Post here, we got your back. Invest in your friendships. See a good IC. You will get through this, your life will get better....
Hang in there.
"In life, unlike chess, the game continues after checkmate." - Asimov
"Be patient and tough; someday this pain will be useful to you." - Ovid
I think it was way too early, even though it has turned out okay. I didnt value myself enough to do something about some of the red flags I saw with my new partner. As it happened, he was unfaithful to me in October last year, and really, it wasnt such a great surprise.

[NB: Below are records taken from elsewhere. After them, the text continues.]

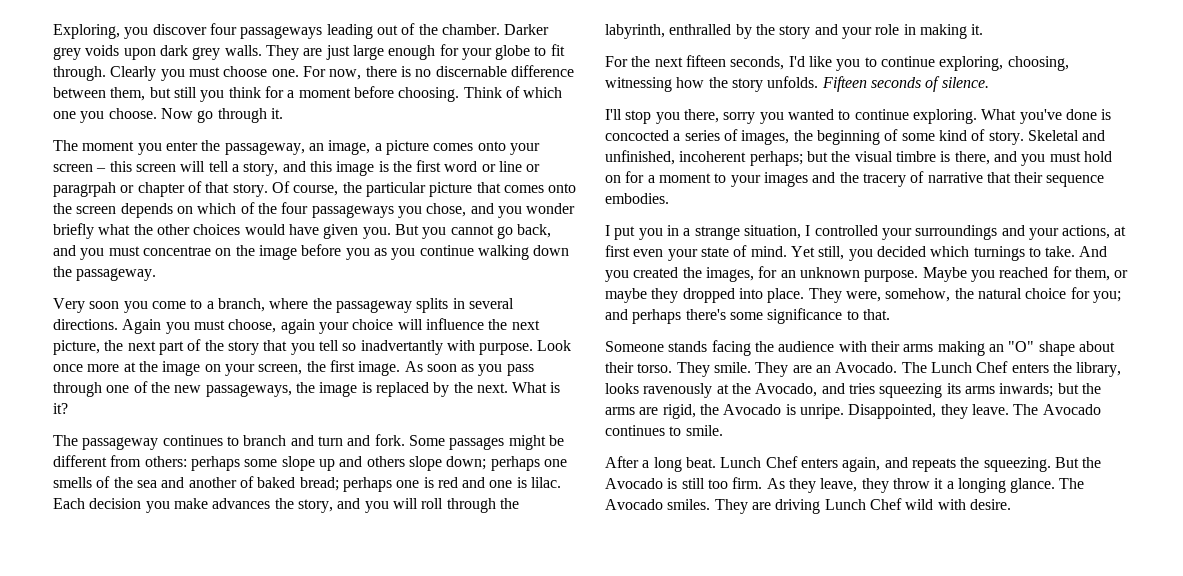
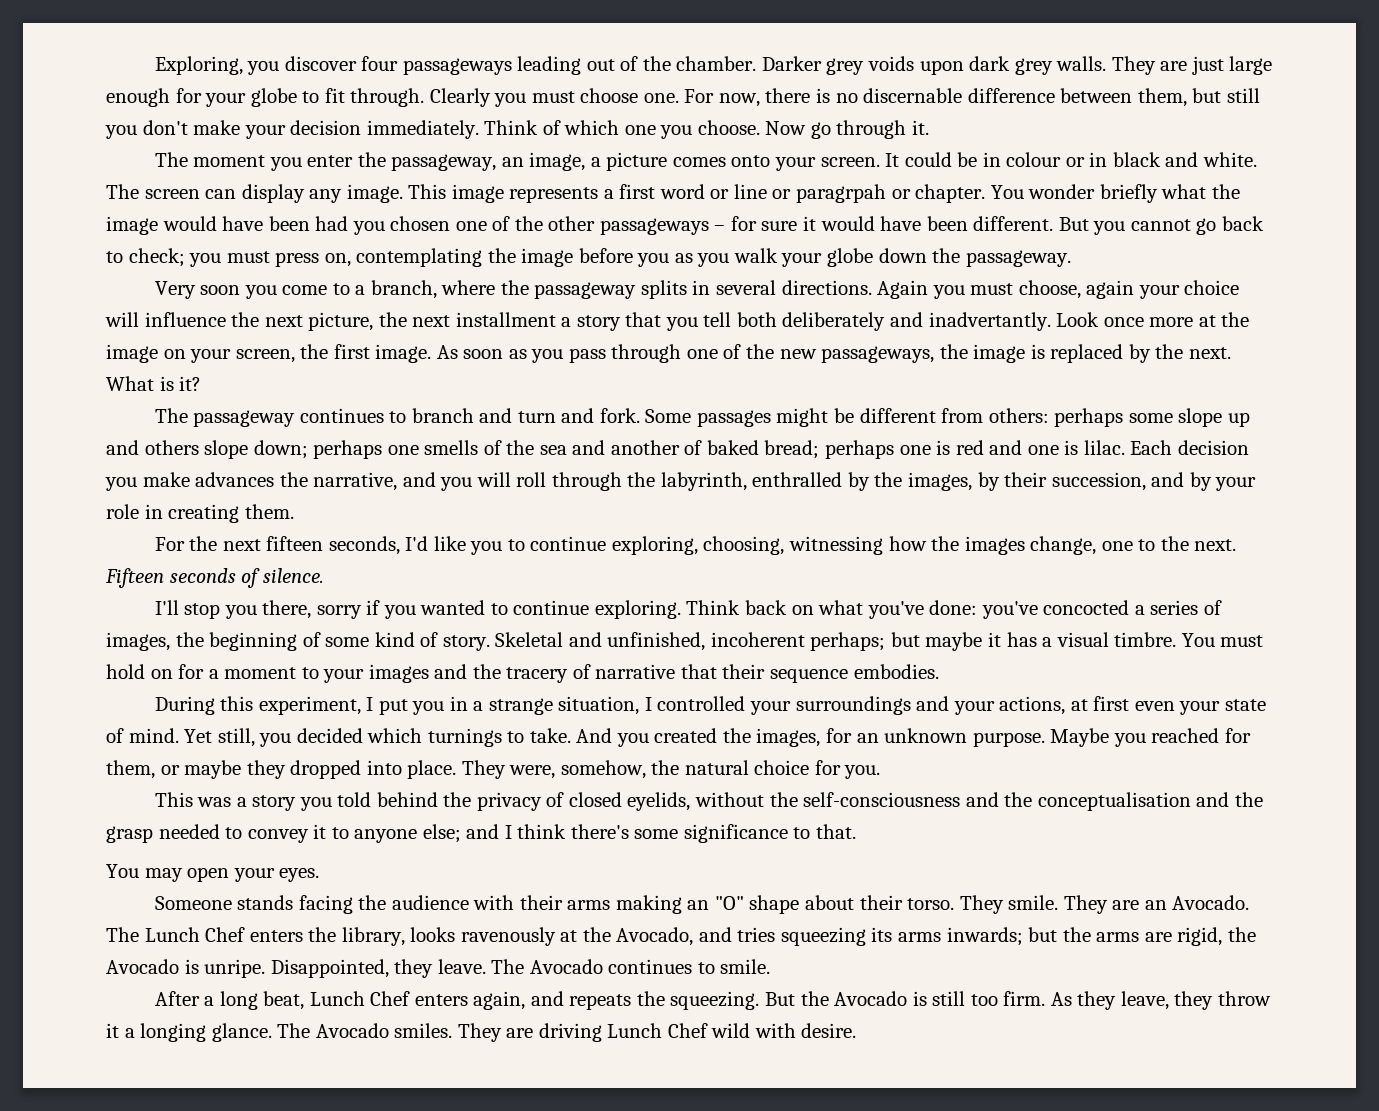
- For now, there is no discernable difference between them, but still you think for a moment before choosing.
+ For now, there is no discernable difference between them, but still you don't make your decision immediately.
- The moment you enter the passageway, an image, a picture comes onto your screen – this screen will tell a story, and this image is the first word or line or paragrpah or chapter of that story. Of course, the particular picture that comes onto the screen depends on which of the four passageways you chose, and you wonder briefly what the other choices would have given you. But you cannot go back, and you must concentrae on the image before you as you continue walking down the passageway.
+ The moment you enter the passageway, an image, a picture comes onto your screen. It could be in colour or in black and white. The screen can display any image. This image represents a first word or line or paragrpah or chapter. You wonder briefly what the image would have been had you chosen one of the other passageways – for sure it would have been different. But you cannot go back to check; you must press on, contemplating the image before you as you walk your globe down the passageway.
- Again you must choose, again your choice will influence the next picture, the next part of the story that you tell so inadvertantly with purpose.
+ Again you must choose, again your choice will influence the next picture, the next installment a story that you tell both deliberately and inadvertantly.
- Each decision you make advances the story, and you will roll through the labyrinth, enthralled by the story and your role in making it.
+ Each decision you make advances the narrative, and you will roll through the labyrinth, enthralled by the images, by their succession, and by your role in creating them.
- For the next fifteen seconds, I'd like you to continue exploring, choosing, witnessing how the story unfolds.
+ For the next fifteen seconds, I'd like you to continue exploring, choosing, witnessing how the images change, one to the next.
- I'll stop you there, sorry you wanted to continue exploring.
+ I'll stop you there, sorry if you wanted to continue exploring.
- What you've done is concocted a series of images, the beginning of some kind of story.
+ Think back on what you've done: you've concocted a series of images, the beginning of some kind of story.
- Skeletal and unfinished, incoherent perhaps; but the visual timbre is there, and you must hold on for a moment to your images and the tracery of narrative that their sequence embodies.
+ Skeletal and unfinished, incoherent perhaps; but maybe it has a visual timbre. You must hold on for a moment to your images and the tracery of narrative that their sequence embodies.
- I put you in a strange situation, I controlled your surroundings and your actions, at first even your state of mind.
+ During this experiment, I put you in a strange situation, I controlled your surroundings and your actions, at first even your state of mind.
- They were, somehow, the natural choice for you; and perhaps there's some significance to that.
+ They were, somehow, the natural choice for you.
+ This was a story you told behind the privacy of closed eyelids, without the self-consciousness and the conceptualisation and the grasp needed to convey it to anyone else; and I think there's some significance to that.
+ You may open your eyes.
- After a long beat. Lunch Chef enters again, and repeats the squeezing.
+ After a long beat, Lunch Chef enters again, and repeats the squeezing.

Dating is fun, though, and I especially loved online dating. You flirt, there is nothing you are risking. However, when you are vulnerable and your defences are down, it is so very easy to get hurt.
I hope it all goes well.
He is widowed and raised up his kids by him own. Any I like him, and like the attention I got from him, but really do not want to get hurt or hurt him, I always believe I have a good judgement i can handle this pretty good, but I am a bit worried now.
BTW I am proud of myself to be able to stay "calm" that me and WH are still "amicable" and we just reached an agreement on our separation agreement without a nasty fight, it is very hard!
[This message edited by Blackhair at 9:51 AM, September 11th, 2013 (Wednesday)]
We've been separated for six months now, and I've decided it's still too soon. I want to be ready to date when I meet that special someone, and I'm just not there.
Finally divorced Jul/17
The best thing about hitting rock bottom is that everything after that looks fucking fabulous!
As i mentioned before that a month ago I met this guy online, we are still email each other, he sounds a really nice guy, back in my mind I know this is way too soon. So never give him my phone number, he is from east coast he wanted to fly here and meet me, I told him I need some time, I have not told him about the betrayal/divorce yet. But I mentioned that my kids are less than a year old and I will tell more about it some day. As we only email each other once or twice a week, now he is on business trip.
To me there are things in this paragraph which seem like glaring red flags. For instance, you haven't known each other online very long, only communicate 1x or 2x a week, and he's already wanting to fly out to meet you. That seems like a pretty quick timetable. Also, he knows you have young babies, but he's still wanting to move the LDR forward by flying out to see you after not really knowing you well. That just doesn't seem natural.
I have not told him about the betrayal/divorce yet
I have to agree with NG. There are red flags here without a doubt. There is an online scam out there where the scammer pretends to be a Widower with a child and eventually dupes the woman into sending him money. Please look this up online just so you have some idea of what to look for.
If you want them to quit stabbing you in the back, then you need to quit handing them the knife.
Right now I am not thinking straight and desperate for some love and attention, Wow! Very scary! Got to be really cautious!
Love you guys, thank you for your great help!
6. He want to fly here to meet me after we chatted for 3 weeks
7 he asks for my phone numbers, never give to him.
Wow! wow! Surely should concentrate my time and energy on myself and babies, instead this crap!